Il a fallu du courage, et se lever tôt ce samedi-là, pour partir de nouveau à la rencontre de la belle. Trois petites heures me sépare de cette ville de l'extrême-sud. Trois petites heures qui prennent des allures de road trip lorsque l'on emprunte les routes sinueuses de l'île. Et Dieu sait combien cette portion de nationale 196 reliant Ajaccio à Bonifacio peut vite devenir épuisante. Nous nous sommes donc encore levés tôt ce matin-là.
Revoir la belle était la plus grande motivation de ce réveil. Mais la revoir pour les Journées du Patrimoine était à coup sûr l'occasion de la découvrir sous un nouvel aspect, plus culturel cette fois.
Parce que la douceur des jours qui filent laissant présager un hiver rigoureux n'est qu'un prétexte à profiter de l'instant présent. L'été a filé entre nos doigts sans que nous ayons eu le temps de le voir, mais on se l'était promis.
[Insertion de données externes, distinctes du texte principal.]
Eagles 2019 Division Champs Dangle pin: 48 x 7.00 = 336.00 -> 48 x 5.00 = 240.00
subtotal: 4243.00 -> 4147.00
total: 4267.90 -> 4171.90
Quatre ans après, à la même époque, nous remarchons sur nos pas, dans ce dédale de ruelles qui domine la mer. Quatre ans plus tard, rien n'a changé. La beauté des lieux qui n'est pas sans me rappeler la Caldeira de Santorin, toujours fantasmagorique. La météo non plus, n'a pas changé. On a encore droit à un ciel tout gris. Décidément... Mais même sous la grisaille, Bonifacio reste imperturbable, et l'on y devine d'autant plus la couleur de ses eaux turquoises, si parfaites dès lors que le soleil réapparaît. Le vent, lui, est un élément assez habituel des Bouches de Bonifacio, le détroit qui sépare la Corse de la Sardaigne est enclin à des vents de grand puissance. C'est l'un des endroits les plus ventilés de l'île avec le Cap Corse.
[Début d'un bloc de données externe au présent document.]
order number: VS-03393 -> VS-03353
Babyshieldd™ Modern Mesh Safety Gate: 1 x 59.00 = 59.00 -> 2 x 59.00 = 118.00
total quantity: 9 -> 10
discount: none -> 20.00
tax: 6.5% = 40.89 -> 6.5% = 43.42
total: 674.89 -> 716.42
Bonifacio est une citée fortifiée bâtie sur un promontoire rocheux qui lui confère un aspect aussi chimérique qu'invraisemblable. L'occasion de découvrir cela d'un peu plus près, au bord du précipice.
Bonifacio est unique en son genre, on ne la visite pas comme on visiterait n'importe quelle autre ville, on s’y abandonne. Ici le rêve est permis, et la magie opère assez facilement dès lors que l'on pose son regard sur ces immenses falaises suspendues dans le vide. Retenues par une eau, parfois agitée, mais dont la couleur laisse instantanément le spectateur figé.
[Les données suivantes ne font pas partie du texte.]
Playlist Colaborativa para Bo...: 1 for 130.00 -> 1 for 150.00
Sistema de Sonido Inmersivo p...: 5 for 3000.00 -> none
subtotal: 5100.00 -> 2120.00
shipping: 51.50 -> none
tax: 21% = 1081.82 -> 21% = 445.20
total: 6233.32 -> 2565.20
Inconsciemment, notre mémoire s'évade, on flâne au milieu de ces jolies ruelles pavées.
Outre ses paysages et ses plages de rêve, il est évident que Bonifacio est avant-tout une ville culturelle et patrimoniale importante. Son passé historique témoigne de l'importance de ses origines. Les remparts ceinturent la cité, le Bastion de l'étendard marque l'entrée de la vieille ville, autrefois seul accès via la porte de Gênes. Bonifacio garde l'empreinte de son histoire, comme un livre ouvert sur son passé, que l'on s'imagine au travers de constructions monumentales.
Les Journées du Patrimoine sont l'occasion pour nous ce jour-là de découvrir plus en détail l'histoire de la ville, de s'intéresser d'un peu plus près à des lieux au passé chargé d'histoire. Cela commence par l'Escalier du Roi d'Aragon, façonné par la nature à l'intérieur d'une falaise, il aurait été construit pour accéder à une source d'eau potable. Impressionnant, de par sa pente raide à 45° qui donne le vertige, le plus difficile sera bien évidemment de remonter ses 187 marches...
Autre jolie découverte de la journée, le Capo Pertusato, et j'avoue que cela m'a fait bizarre de découvrir autant de coins inconnus jusque-là pour moi à Bonifacio. Venir ici depuis sa tendre enfance et ne pas en avoir fait le tour, c'est étrange de découvrir encore des choses dans une ville que l'on connaît depuis 30 ans... mais cela arrive encore pour notre plus grand étonnement. Il est vrai qu'au fil des années, on se crée des petites habitudes, on a nos endroits favoris, nos plages idylliques, nos vacances n'ont rien d'étonnant lorsque l'on revient dans une ville que l'on apprécie, après une longue attente, on a tellement envie de revoir ces endroits qui nous plaisent tant, que l'on oublie de penser que l'on pourrait en découvrir encore... bien d'autres.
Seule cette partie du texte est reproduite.